Ao colaborar diretamente com jornalistas locais, considere a colaboração em suas histórias. Artigos em coautoria com eles, quando possível. Um chamado “consertador” geralmente é essencial para sua história e deve ser creditado. Não negue aos seus colegas o reconhecimento que eles merecem.

Verifique e, se for o caso, descreva os conflitos de interesse dos entrevistados e citados. Seja transparente sobre seus próprios conflitos, por exemplo, revelando quem financia seus relatórios.

Garanta respeito e dignidade em fotos, caricaturas e legendas

tem havido muitos exemplos de cartoons racistas e desenhos animados durante a pandemia de covid-19. Rejeitar o uso de imagens que discriminam, estigmatizam e incitam ao ódio.
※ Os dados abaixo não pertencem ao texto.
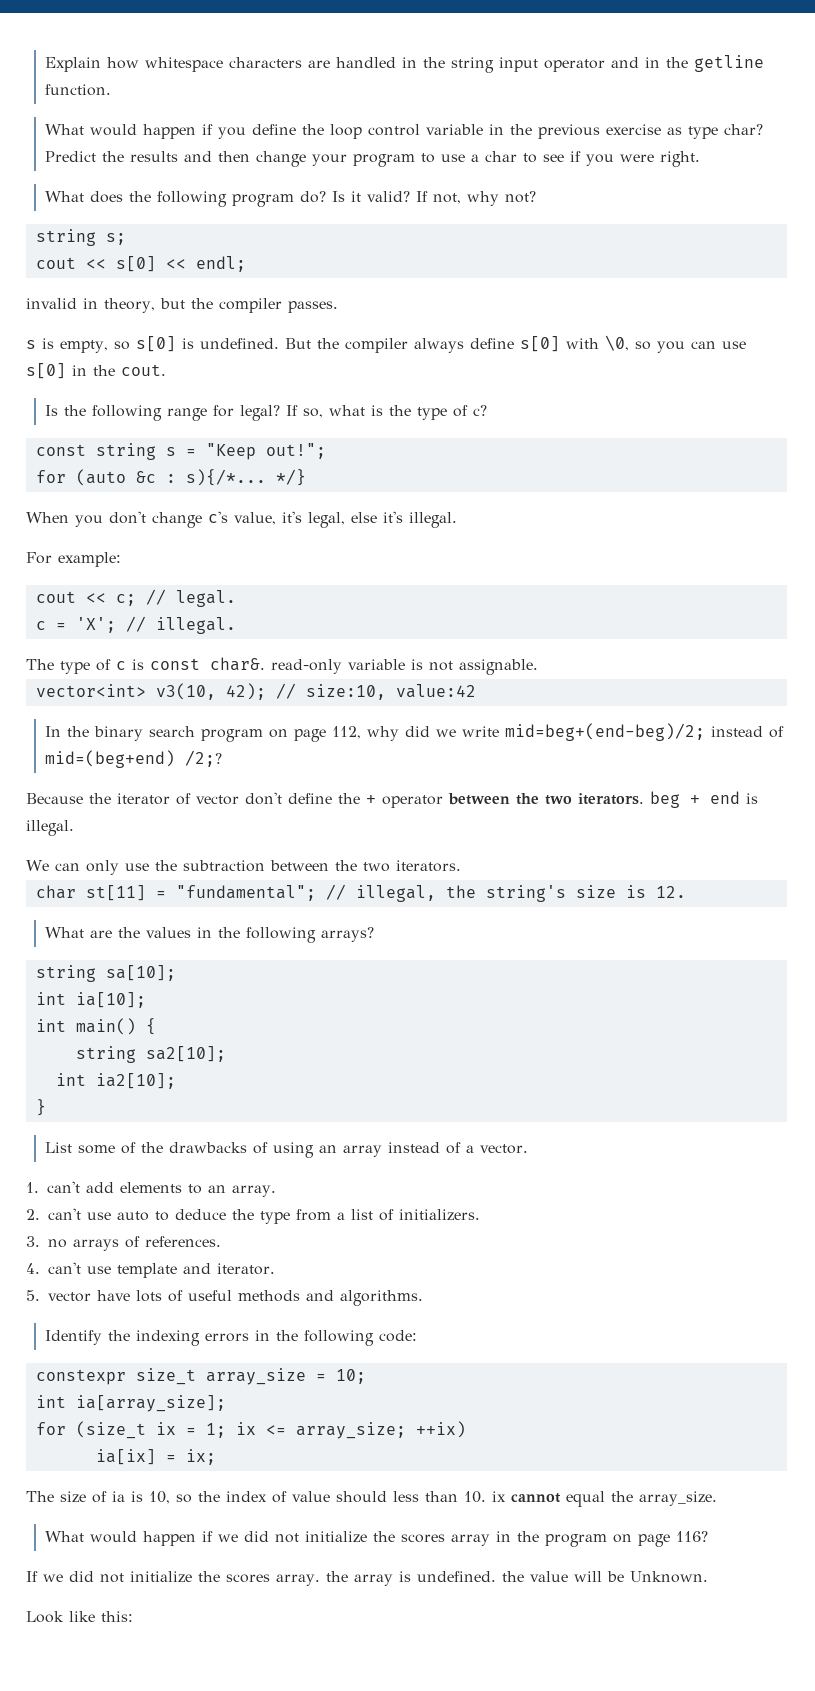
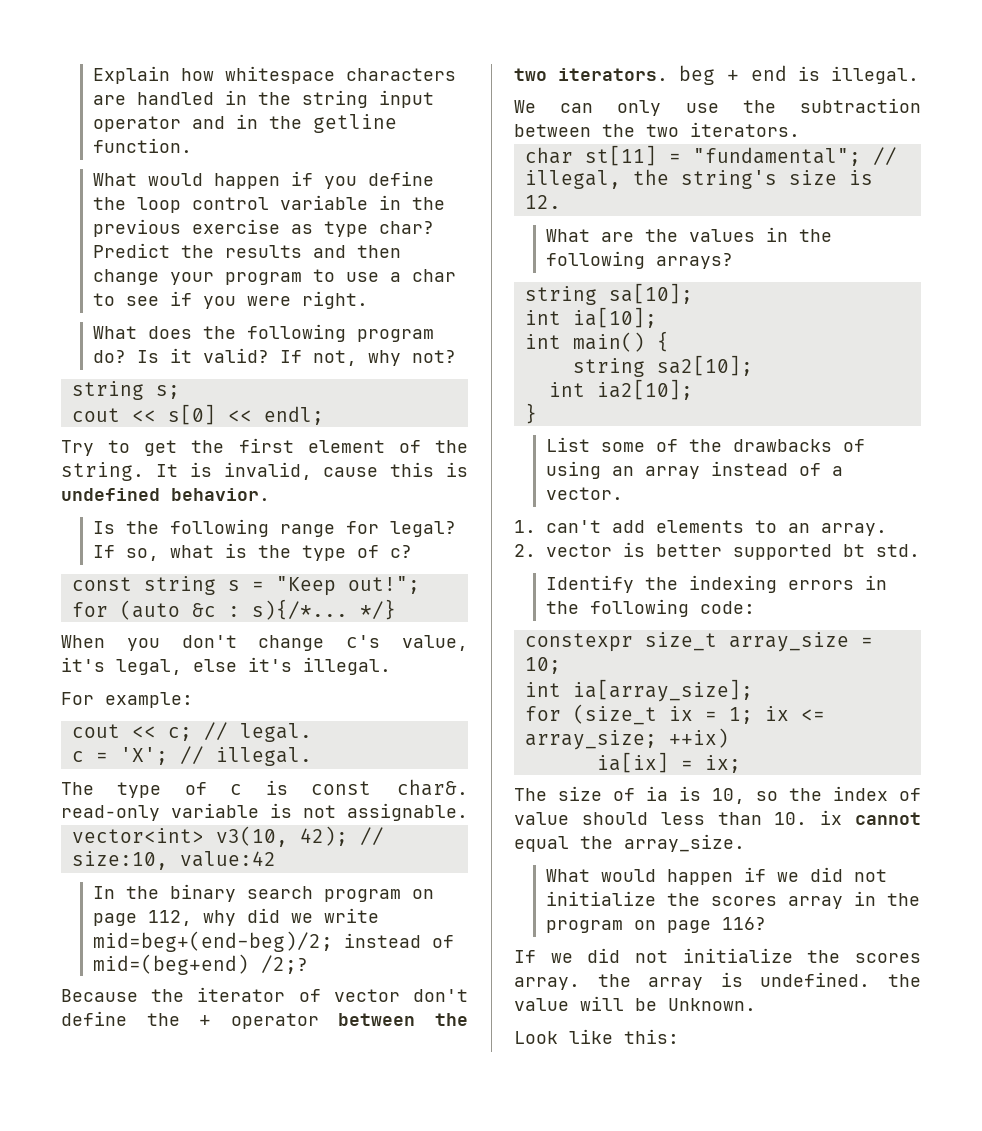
[26,298,338,313] [26,335,746,353] [26,363,166,379] invalid in theory, but the compiler passes. // s is empty, so s[0] is undefined. But the compiler always define s[0] with \0, so you can use s[0] in the cout. -> [61,438,468,456] [61,462,468,481] [61,488,270,501] Try to get the first element of the string. It is invalid, cause this is undefined behavior.
[48,1208,480,1224] [26,1236,221,1251] [26,1262,275,1278] [26,1290,423,1306] can't use auto to deduce the type from a list of initializers. // 3. no arrays of references. // 4. can't use template and iterator. // 5. vector have lots of useful methods and algorithms. -> [545,542,920,560] vector is better supported bt std.

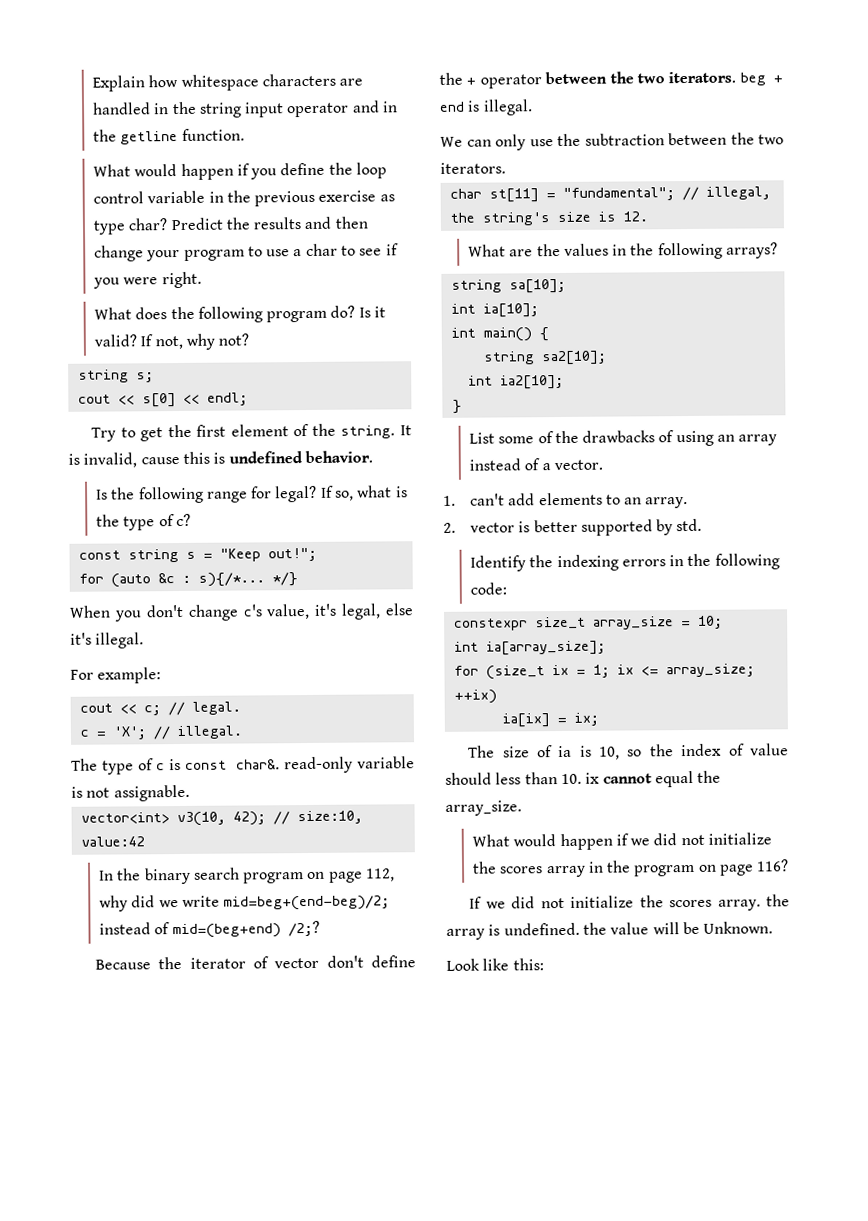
[842,544,865,557] bt -> [656,519,674,536] by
Nas fotos e legendas, liste os nomes e afiliações de todas as pessoas retratadas, não apenas as do Norte Global ou com diplomas avançados.
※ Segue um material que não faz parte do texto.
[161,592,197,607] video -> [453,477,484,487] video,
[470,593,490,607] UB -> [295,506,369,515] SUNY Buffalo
A pesquisa mostra que muitas histórias globais de saúde representam mulheres e crianças de países de baixa e média renda. com menos dignidade, respeito e poder do que aqueles em países de alta renda. Certifique-se de que as fotos, especialmente aquelas tiradas em tempos de crise, respeitem a dignidade das pessoas. Se você não se sentiria bem ao ver a si mesmo ou a um ente querido representado da mesma maneira, provavelmente não deveria usar essa imagem.

estourar sua bolha

Tente ir além da bolha dos falantes de inglês de alta renda. Em muitos contextos, falar inglês é, por si só, um privilégio que a maioria não tem. Conversar com pessoas que não possuem diplomas avançados de instituições de língua inglesa ou ocidentais costuma ser uma ótima maneira de encontrar histórias que não são relatadas.
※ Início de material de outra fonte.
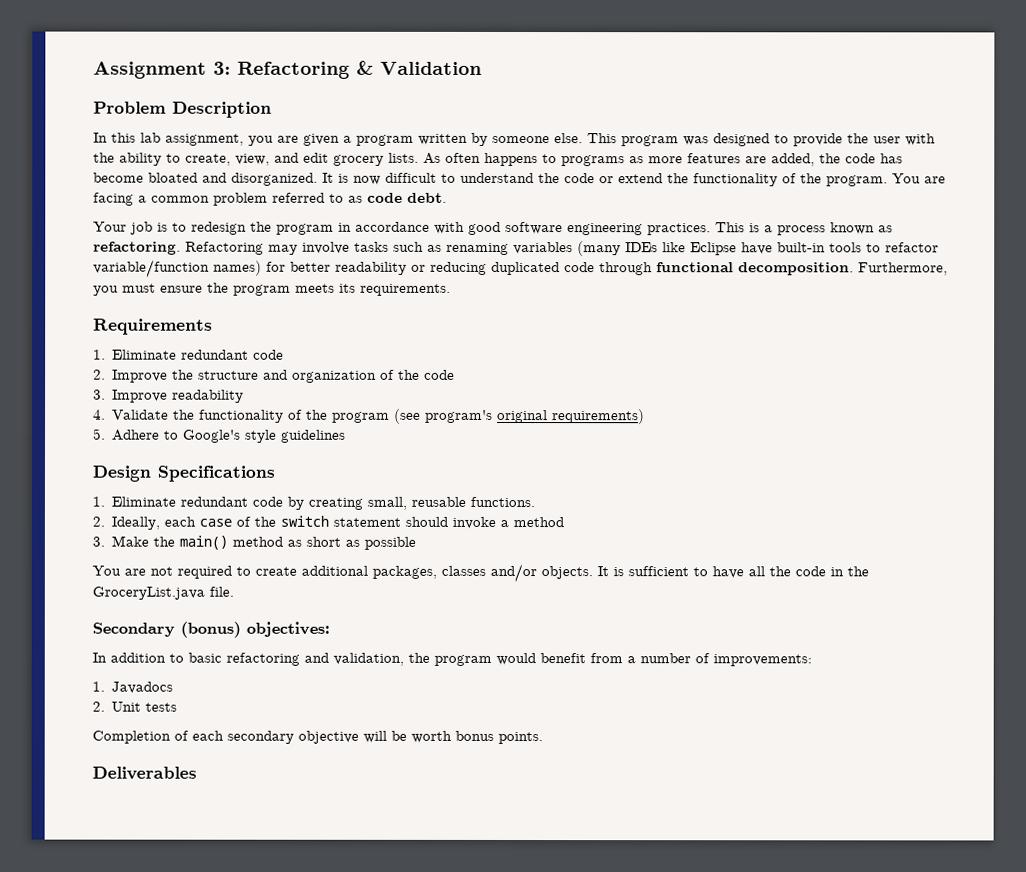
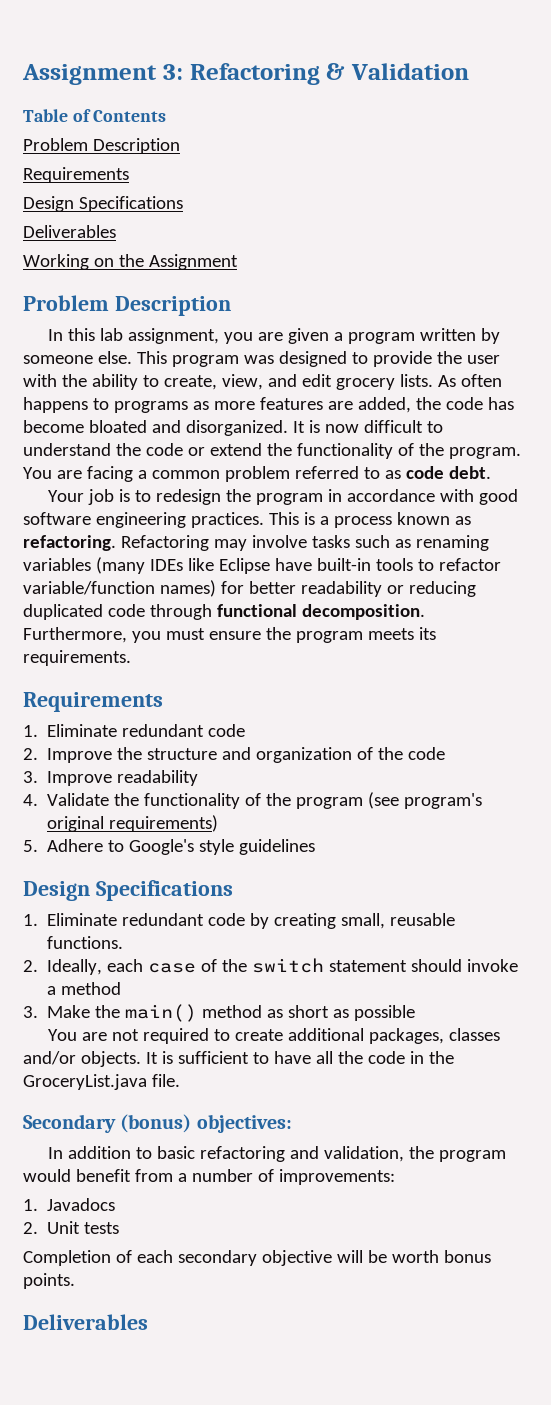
(482, 68) none -> [23,109,167,122] [23,138,180,154] [23,167,129,183] [23,196,183,212] [23,225,116,238] [23,254,238,270] // Table of Contents // Problem Description // Requirements // Design Specifications // Deliverables // Working on the Assignment

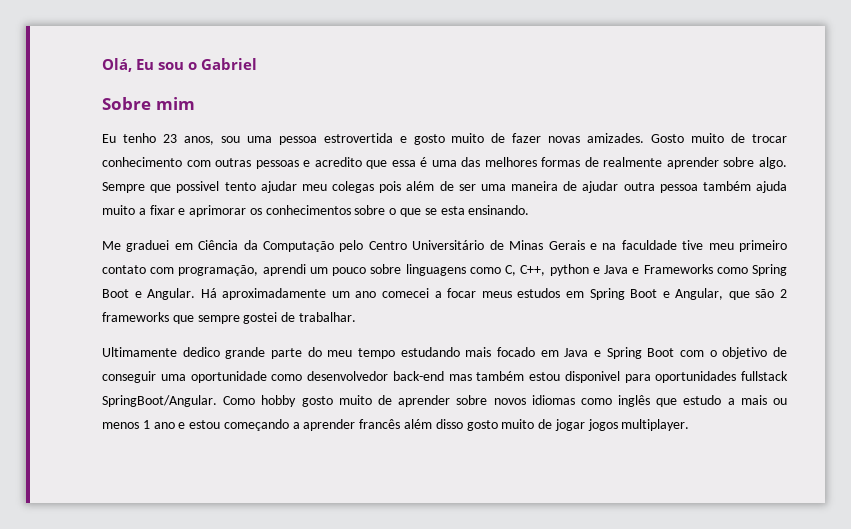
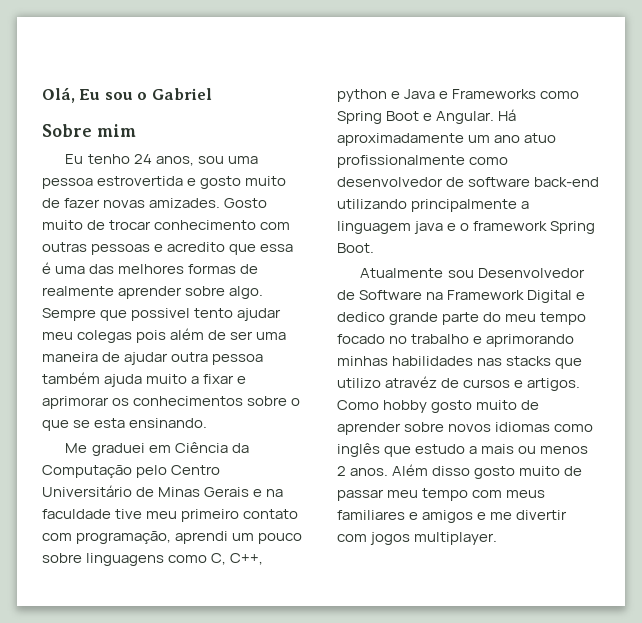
[162,134,177,143] 23 -> [133,154,152,164] 24
[382,288,787,300] [102,312,356,324] [102,347,177,357] comecei a focar meus estudos em Spring Boot e Angular, que são 2 frameworks que sempre gostei de trabalhar. // Ultimamente -> [524,133,557,143] [337,155,509,168] [337,177,600,187] [337,199,530,212] [337,221,596,234] [337,243,374,253] [360,268,585,278] [337,290,586,303] atuo profissionalmente como desenvolvedor de software back-end utilizando principalmente a linguagem java e o framework Spring Boot. // Atualmente sou Desenvolvedor de Software na Framework Digital e
[400,347,787,359] [102,371,788,383] [102,395,217,407] estudando mais focado em Java e Spring Boot com o objetivo de conseguir uma oportunidade como desenvolvedor back-end mas também estou disponivel para oportunidades fullstack SpringBoot/Angular. -> [337,334,575,347] [337,356,583,369] [337,376,581,391] focado no trabalho e aprimorando minhas habilidades nas stacks que utilizo atravéz de cursos e artigos.
[142,419,585,431] 1 ano e estou começando a aprender francês além disso gosto muito de jogar -> [337,464,583,479] [337,488,546,501] [337,510,568,523] [337,534,367,542] 2 anos. Além disso gosto muito de passar meu tempo com meus familiares e amigos e me divertir com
Não presuma que as maneiras de fazer as coisas nos países de alta renda são melhores do que as maneiras de fazer as coisas nos países de baixa renda. Em muitos casos, o oposto é verdadeiro. Mostre as lições, soluções, inovações e progressos provenientes das áreas do mundo onde as histórias se originam, não apenas os desafios que as afetam.

Enquadre cuidadosamente suas histórias

Cuidado com histórias amplas e simplistas. A realidade é muitas vezes complexa e é importante enquadrá-la com cuidado. Considere por exemplo esta história: “As nações mais pobres jogam fora milhões de vacinas contra a Covid-19 que estão prestes a expirar.” Isso é tecnicamente verdade, mas o motivo é que eles os receberam muito perto da data de vencimento. países doadores ricos. O principal problema aqui é que os países ricos acumularam vacinas até que fosse tarde demais.

Use seus poderes editoriais com sabedoria

Editores: Você tem muito poder para moldar a narrativa. Aqui estão algumas maneiras de exercê-lo:

  • Responsabilize seus repórteres por essas diretrizes e ajude-os a moldar seus relatórios e histórias de acordo.
  • Encomende histórias diretamente de jornalistas do Sul Global (com pagamento justo), especialmente aqueles mais próximos dos problemas, em vez de saltar de pára-quedas com correspondentes estrangeiros.
  • Certifique-se de que as manchetes reflitam o núcleo das histórias e não sejam sensacionalistas, enganosas ou clickbait.
  • Insista em incluir vozes de pessoas com experiência vivida, mulheres, BIPOC e especialistas do Sul Global.
  • Rejeitar cartoons e artigos de opinião que sejam racistas, estigmatizantes ou que abordem questões globais de saúde sem estar ciente dos poderes desiguais em jogo.
  • Encontre artigos de opinião de BIPOC, mulheres e autores do Sul Global.

Os jornalistas podem aprender muito com os debates em curso sobre a descolonização da saúde global e adotar uma abordagem que leve em conta a desequilíbrio de poder tão onipresente no campo. O jornalismo de saúde global será equitativo apenas quando jornalistas e editores adotarem uma perspectiva mais crítica e verdadeiramente global, concentrando suas reportagens naqueles com a experiência mais vívida.

Agradecimentos: Agradecemos a todos que comentaram no tópico do Twitter e ofereceram sugestões valiosas. Agradecemos o feedback, que continuaremos a usar para informar nosso trabalho.

madhukarpai é professor e Cadeira de Pesquisa do Canadá de Epidemiologia e Saúde Global da McGill University em Montreal. Ele é editor-chefe da PLOS Global Public Health e colaborador regular da Forbes.

Annalisa Merelli é repórter sênior da Quartz, que cobre a interseção entre saúde e desigualdade.